Verbrannte Erde

■ Nach Meinung von Militärexperten gibt es keine Anzeichen für einen schnellen Erfolg gegen Irak

Das Mutmaßen über die Zahl der Kriegsopfer, insbesondere auf irakischer Seite, geht angesichts der geltenden Militärzensur weiter. Der Ex-Luftwaffengeneral und SPD-Bundestagsabgeordnete Manfred Opel hat gestern seine Vermutung bekräftigt, daß die Bombenangriffe der Allianz im Irak und in Kuwait bereits 300.000 Menschen getötet oder verletzt haben (die taz berichtete). Aufgrund eines Übersetzungsfehlers des englischen Wortes „casualties“ (Opfer) war irrtümlich der Eindruck entstanden, Opel habe von 300.000 Toten gesprochen.
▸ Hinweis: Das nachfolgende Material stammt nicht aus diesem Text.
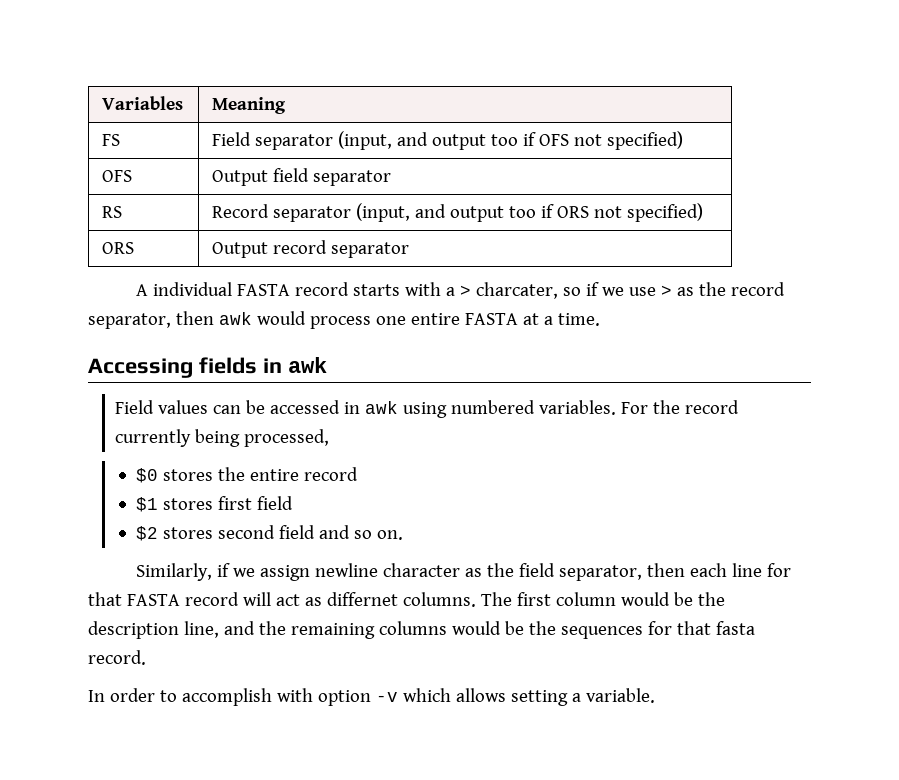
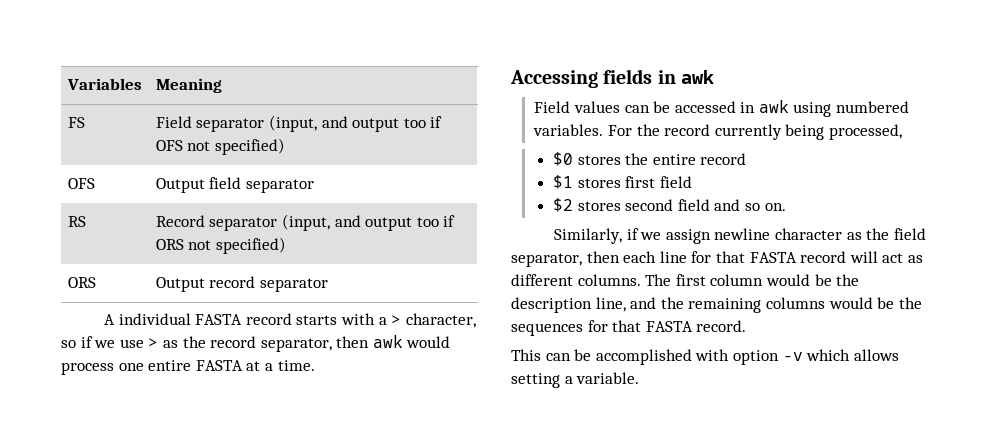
[475,282,558,299] charcater, -> [405,313,476,328] character,
[326,592,398,606] differnet -> [511,274,573,286] different
[715,621,755,635] fasta -> [645,321,693,332] FASTA
[88,688,272,706] In order to accomplish -> [511,349,692,365] This can be accomplished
Opel berief sich gestern in einem Interview mit der Nachrichtenagentur 'adn‘ auf „seriöse Quellen amerikanischer Freunde“ — die Zahlen würden in Casinos am Golf genannt. Den Piloten falle es immer schwerer, so Opel, mit den psychischen Folgen der massiven Bombeneinsätze zurechtzukommen. Mittlerweile seien bei der US- Armee Nachschubschwierigkeiten entstanden, so daß lediglich 2.000 statt täglich bis zu 6.000 möglichen Luftattacken geflogen werden können. Nach Opels Ansicht bestehen nur zwei Optionen für die USA: Entweder sie warten, bis die Rüstungsindustrie für Nachschub sorgt — und das könnte bis zu neun Monaten dauern —, oder sie gehen das Risiko ein, einen Bodenangriff ohne ausreichende Luftunterstützung zu starten. Der Ex-General glaubt, daß es keine Chance für einen raschen Sieg über den Irak gibt. „Es gibt keine sinnvolle militärische Option mehr“, sagte er. Wenn Kuwait befreit werde, handele es sich um „verbrannte Erde“. Für eine vollständige Besetzung Iraks fehle die Kraft.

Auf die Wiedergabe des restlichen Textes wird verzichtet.